Certainly, the Sierra Club proposal is a form of de facto racism. The Sierra Club will go after legal immigrants. Not illegal ones. Not the paper-fearing, bureaucracy-beguiling, undocumented ones. The reduction will come from those who actually have faith in the system and have endured the arduous INS process in order to be reunited with family in the United States.

These are people who played by the rules and still face a wait of up to 20 years to enter the United States legally. All immigrants are lumped together. The Sierra Club wants to shut the borders, keep the clean air in, and keep the immigrants out.

Who are these immigrants? According to the most recent figures from the INS, the top five countries of origin are Mexico, the Philippines, Vietnam, the Dominican Republic, and China.

This ballot measure will allow many to see the dark side of the environmental movement for the first time.
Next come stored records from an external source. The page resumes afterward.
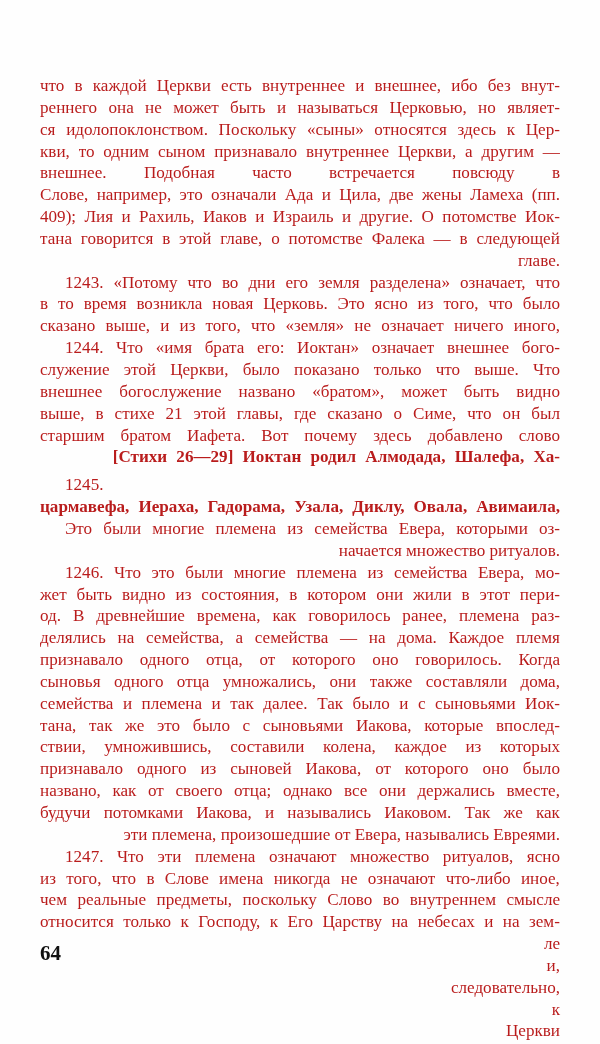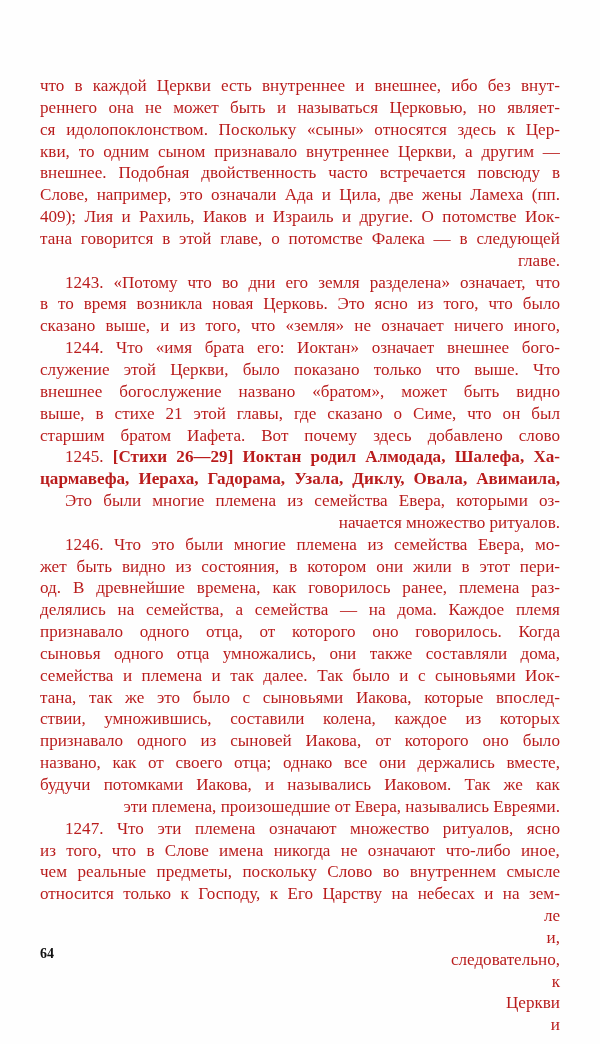"двойственность" span { html: <span>двойственность</span> -> none }
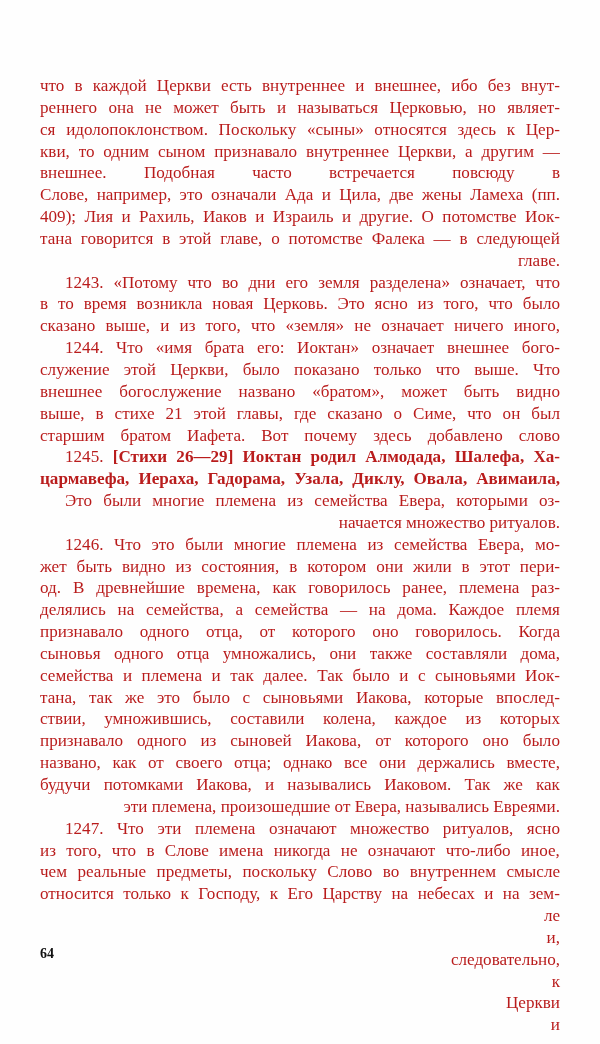"1245." span { margin-top: none -> 28px }
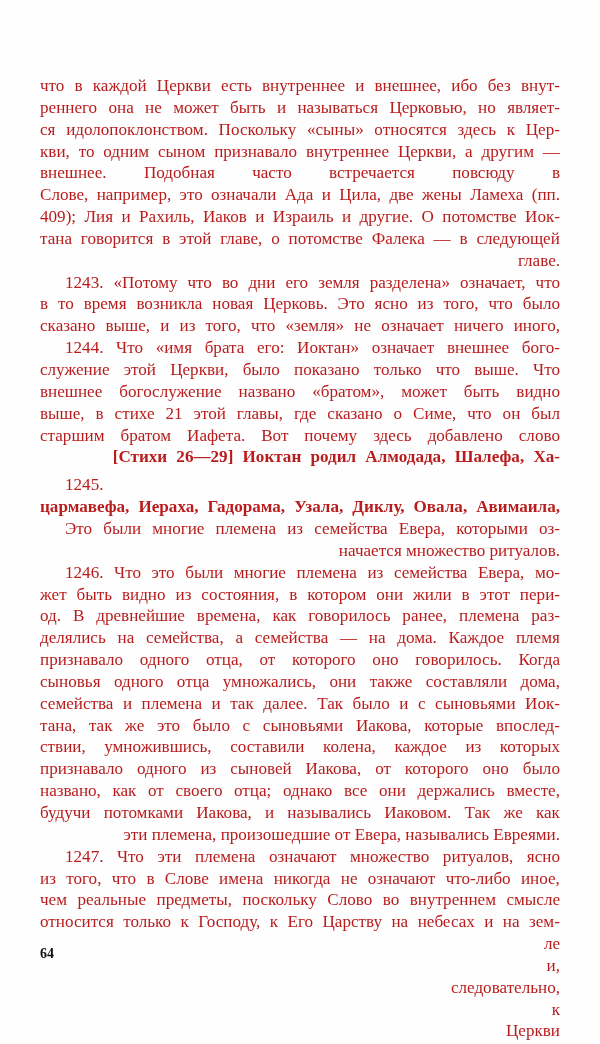"64" #folio { font-size: 14px -> 21px }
Actually, the Sierra Club considered the same question two years ago, but a national vote was derailed. This time, Kuper collected more than 2,200 signatures to get a vote. The success of the petition was not surprising considering the strong link between some environmentalists and anti-immigration groups.

The Federation of American Immigration Reform was started in 1978 by John Tanton, a former Sierra Club executive director. This new ballot measure brings together Sierra Club forces with the California Coalition for Immigration Reform, a co-sponsor of the infamous Proposition 187--the proposal to deny benefits to illegal immigrants.

Is green so good?

One thing is for sure, green is white. Lily white. Snow white. Cirrus cloud white. The Sierra Club says that 7 percent of its membership considers itself a member of an ethnic group. This new push to restrict immigration won't be good for public relations.

You want to get a Gomez or a Liu to carpool? Better not let them know you're for blocking their uncle or aunt or cousin from joining the family. Coming from countries where being green takes a back seat to basic survival, the Sierra Club is not bound to help in minority outreach.

In fact, this Sierra Club ballot will only serve to exacerbate environmentalists' overall lack of concern for minority communities. Let's face it, most low-income ethnic communities have been accepted dumping grounds for industrial pollution.

The group could go a lot further by pursuing the real resource robbers. Step up the crackdown on corporate sinners and modern lifestyles. Need more controversy? Take on birth control. Speak out against multiple births. Pass out condoms and diaphragms. Demonize Iowa's McCaugheys! Seven kids and not a cloth diaper on any of them.

But scapegoating immigrants in the name of the environment? That's racism. Come January, Sierra Club members should vote their conscience. Being a tree hugger shouldn't give rise to nativism.